Приехали с завода обретшие прах родственники. Впереди родственников и друзей покойного торжественно выступал Боря, и его подробно снимало телевидение. В руках Борис гордо нёс небольшой фанерный ящик из-под какой-то посылки, на котором сверху стояла его высокохудожественная шкатулка. Дурова, видите ли, оказалось значительно больше, чем ожидалось. Знаменитый дрессировщик уютно располагался сразу в двух емкостях. Так он теперь и захоронен, так как такой большую шкатулку, дабы вместить прах целиком, Боря зажал, а предложение Бори, пытающегося сэкономить, утрамбовать артиста в посылочном ящике поплотнее, а остаток выбросить, с гневом отвергла сама Дурова. Но, если вы думаете, что с похоронами всё закончилось, вы ошибаетесь.

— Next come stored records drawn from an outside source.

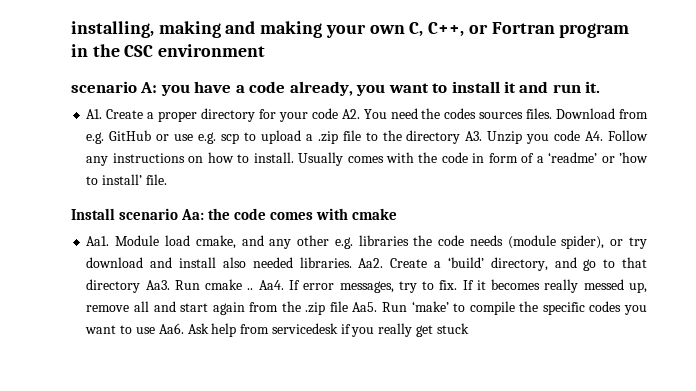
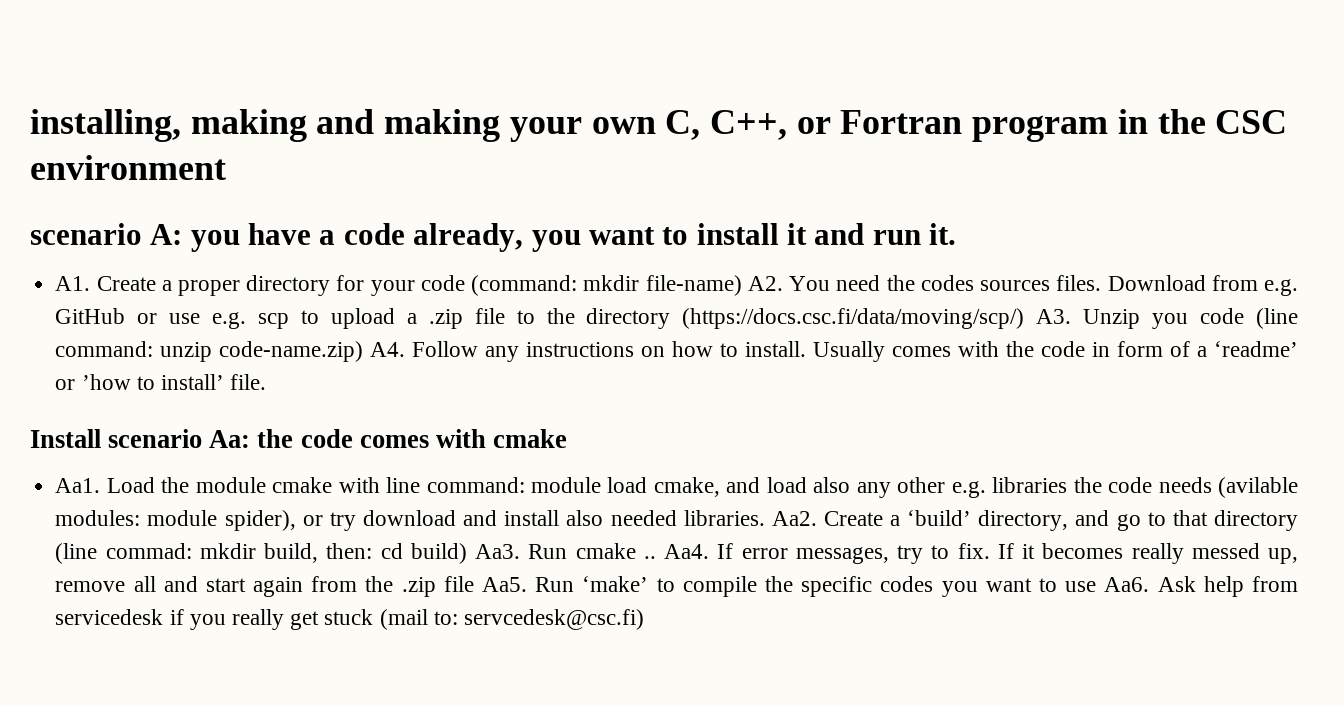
(338, 113) none -> [471,275,742,296] (command: mkdir file-name)
(461, 137) none -> [682,308,1025,329] (https://docs.csc.fi/data/moving/scp/)
(581, 135) none -> [1256,308,1298,329] [55,341,364,362] (line command: unzip code-name.zip)
[115,235,160,246] Module -> [106,477,601,493] Load the module cmake with line command: module
(264, 240) none -> [766,477,851,493] load also
[507,235,556,249] (module -> [1218,477,1298,498] [55,510,218,526] (avilable modules: module
(141, 286) none -> [55,543,467,564] (line commad: mkdir build, then: cd build)
(469, 328) none -> [379,609,644,630] (mail to: servcedesk@csc.fi)

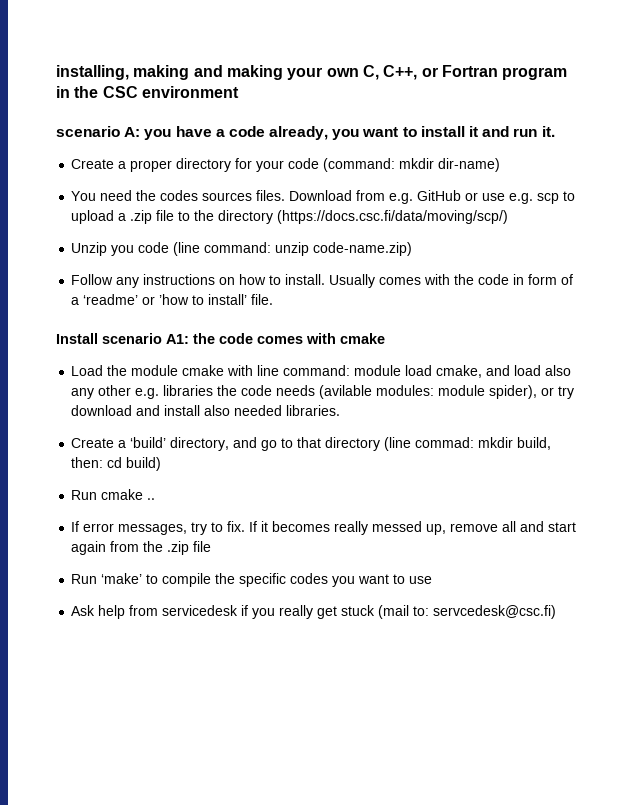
[55,276,91,291] A1. -> (555, 131) none
[645,275,783,296] file-name) A2. -> [438,158,501,172] dir-name) //
[1036,309,1072,324] A3. -> (509, 217) //
[370,342,406,357] A4. -> (413, 249) //
[209,430,251,448] Aa: -> [166,334,189,344] A1:
[55,478,101,493] Aa1. -> (385, 338) none
[771,511,817,526] Aa2. -> (341, 410) //
[475,544,521,559] Aa3. -> (162, 464) //
[664,544,710,559] Aa4. -> (156, 499) //
[482,577,528,592] Aa5. -> (212, 546) //
[1104,577,1150,592] Aa6. -> (433, 580) //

– Коллега, – сказала мне наша главная хранительница. – Берите урну и восстановите её первоначальный вид. Замаскируйте шов, оставшийся от распиливания, и верните золотые изукрасы на место.
– А знаете, коллега, а в ней что-то гремит. Там внутри что-то осталось.
– Что?!!
– Ну откуда я знаю. Что-то негорючее. Может, череп или какой-нибудь кардиостимулятор.
– Вскрывай!

Внутри урны лежала круглая бирка из шамотного кирпича с надписью на ней "МХК-10". Видите ли, такие бирки кладут с телом в печь, дабы вы ненароком не получили порошок от чужого родственника. После длительных совещаний решили не оставлять бирку внутри запаянного вазона, вдруг подумают, что Дуров всё ещё частично с нами. Моё предложение выкинуть не прошло - это же теперь исторический раритет "Бирка Дурова". Было принято соломоново решение: бирку прикрутить на контровочной проволоке к урне и опломбировать. Так теперь и хранится в музее урна с биркой на боку. Сходите, гляньте в запасники музея. Она всё ещё там.

В семь пятьдесят эсэмэс: "Я уже в гостинице". Фу-у-ух... Фсё! Все живы, всем спасибо, расходимся!